Er kann wieder deutlich sehen. Die Augen tränen noch. Er erinnert sich an die sprayende Person. Nur einen Sekundenbruchteil sah er in das hasserfüllte Gesicht. Aber er hat es unter dem blaugestreiften Helm erkannt. Es gehört einem aus der Gruppe der Rechten. Stefan hat den Typ dort schon gesehen. Er war einer von denen, die ihn heute verhöhnt haben. Er begreift: Er hat seine erste Lektion bekommen.

„Das waren Nazis!“

„Was?“

Der Postmann schaut ihm verdutzt ins Gesicht.
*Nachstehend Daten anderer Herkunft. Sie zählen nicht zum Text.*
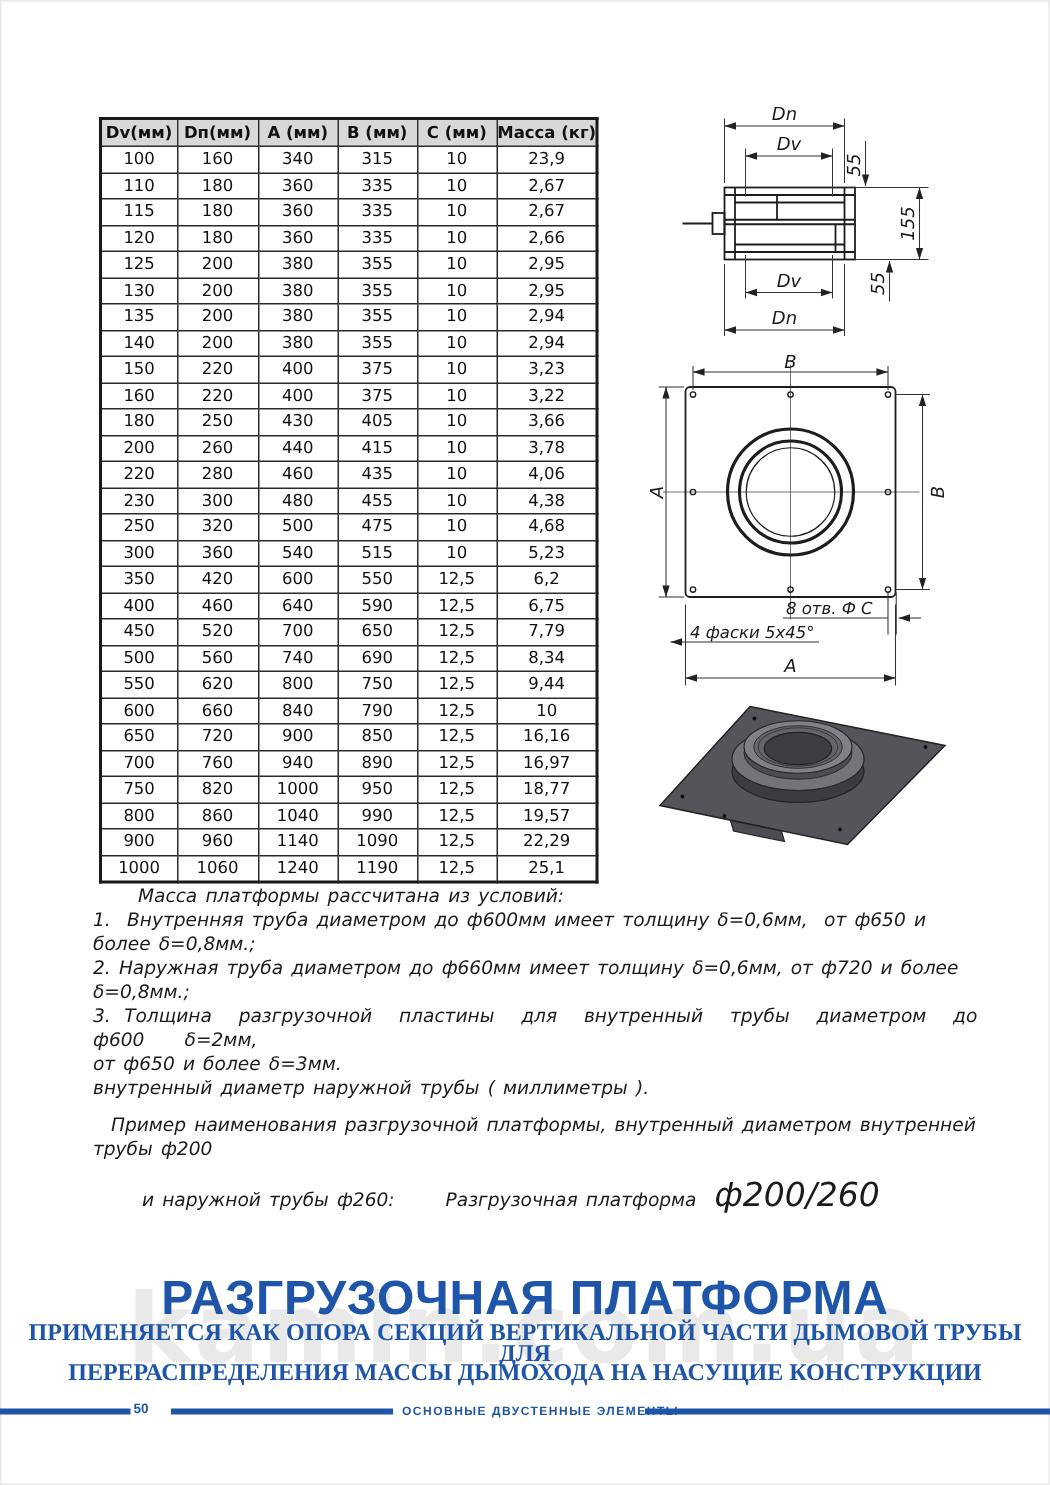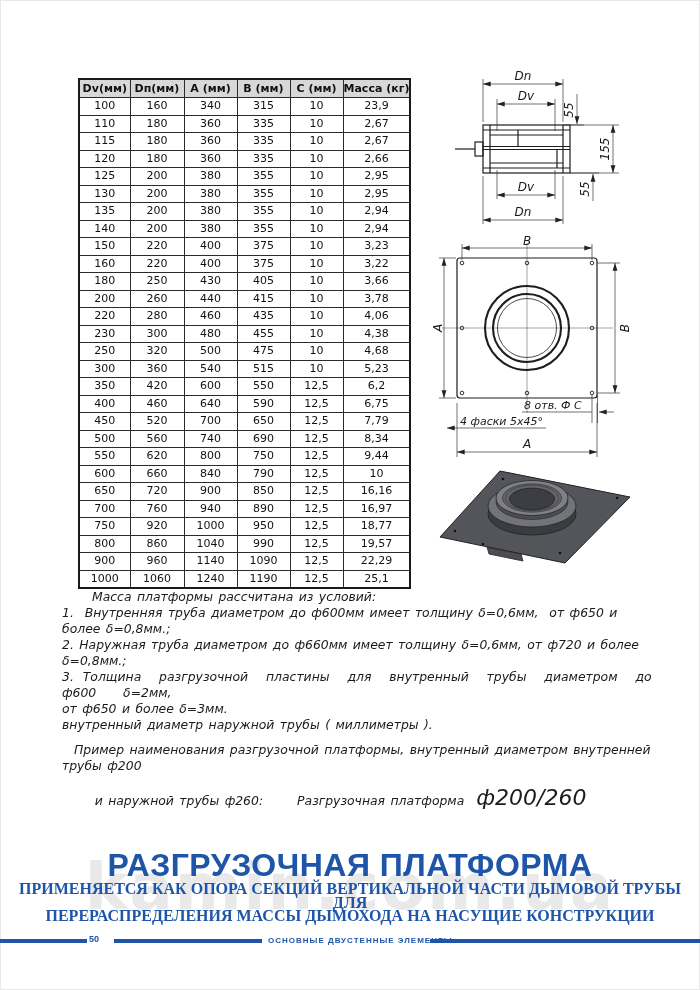"Dv(мм)" table.dims { left: 78px -> 66px }
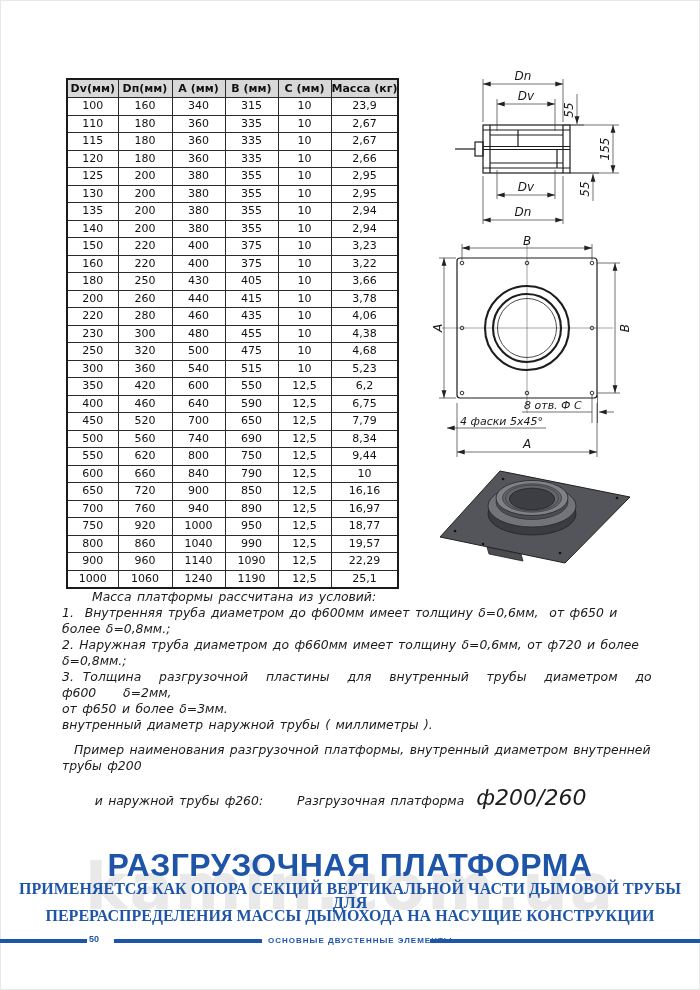"920" td { text: 920 -> 820 }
„Das waren Nazis. Die haben mir Pfefferspray ins Gesicht gesprüht. Von einem Mofa aus.“

„Sicher? Hier, in Wiesbaden?“

„Na klar. Wieso denn nicht hier? Die Dumpfbacken gibt es nicht nur im Osten. Die gibt es überall!“

„Ja, das stimmt wohl. Leider. Gestern hab‘ ich eine neue Parole unter einer Brücke gesehen. Irgendwas gegen Flüchtlinge oder so.“

„Und die AfD war auch letzte Woche hier.“

„Hab‘ ich gelesen. Proteste dagegen gab es aber auch.“

„Bei uns an der Schule gibt es auch Nazis. Ach, und danke, dass Sie mir geholfen haben.“

„Gern. Geht’s dir denn wieder gut? Kannst du laufen?“

Stefan erhebt sich langsam. Die Beine sind noch weich, aber er steht stabil.
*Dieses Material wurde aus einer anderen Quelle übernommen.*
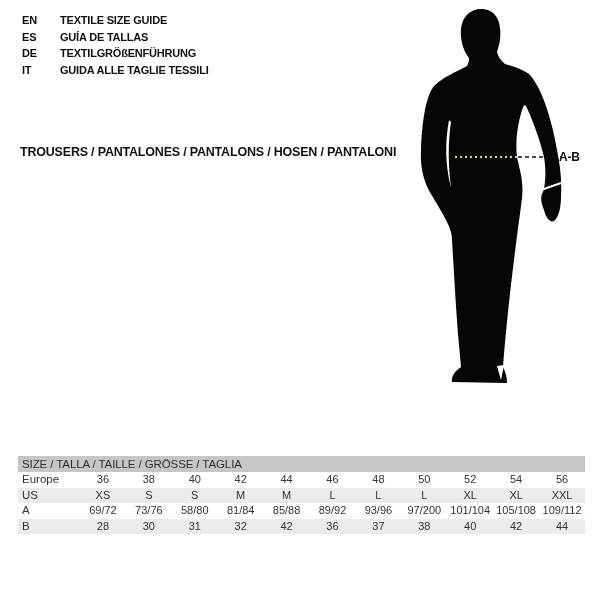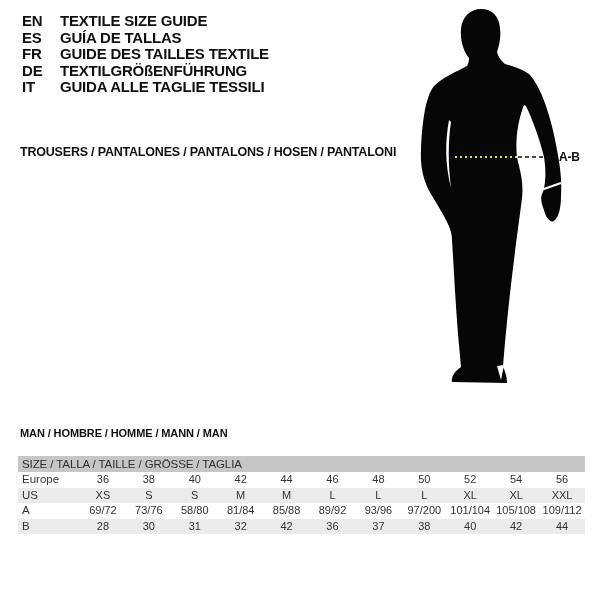"EN" .lang-row { align-items: flex-start -> center; font-size: 15px -> 11px }
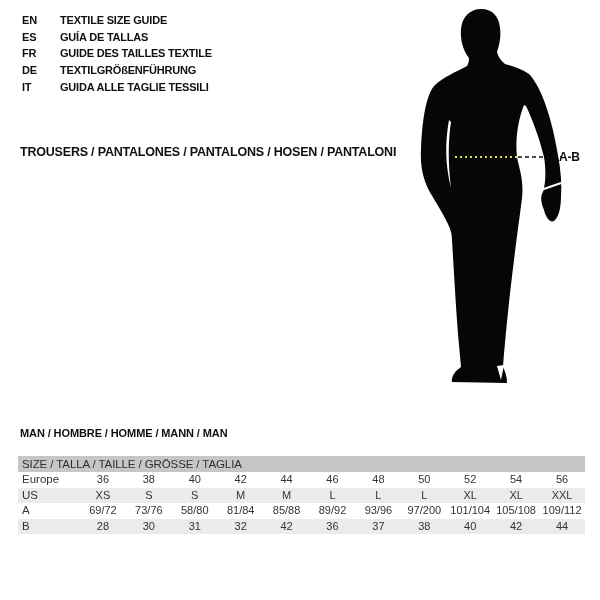"FR" div.lang-row { html: <div> <span>FR</span> <span>GUIDE DES TAILLES TEXTILE</span> </div> -> none }
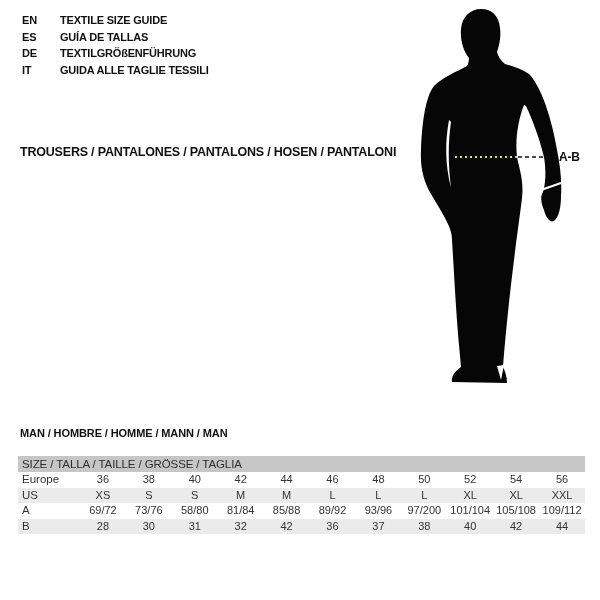"MAN / HOMBRE / HOMME" div.section-title { html: <div>MAN / HOMBRE / HOMME / MANN / MAN</div> -> none }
„Soll ich dich mitnehmen?“

„Nee, nee. Geht schon! Danke!“

„Hier ist meine Visitenkarte. Falls du mal Hilfe brauchst oder so. Nazis finde ich auch scheiße. Aber ich muss jetzt weiter. Briefträger ist ein echt stressiger Job.“

Stefan schaut auf die Karte.

„Danke, Herr Schwegel. Vielen Dank! Hoffentlich sehen wir uns mal wieder.“

„Bestimmt“, ruft er winkend zurück.

Dann startet er den Motor und fährt los.

Zurück bleibt ein nachdenklicher Stefan.

Nazis sind hinterhältige und gefährliche Schweine. Ich muss ab jetzt höllisch aufpassen! Die wollen mich einschüchtern. Das war eine Warnung! Was kommt als Nächstes?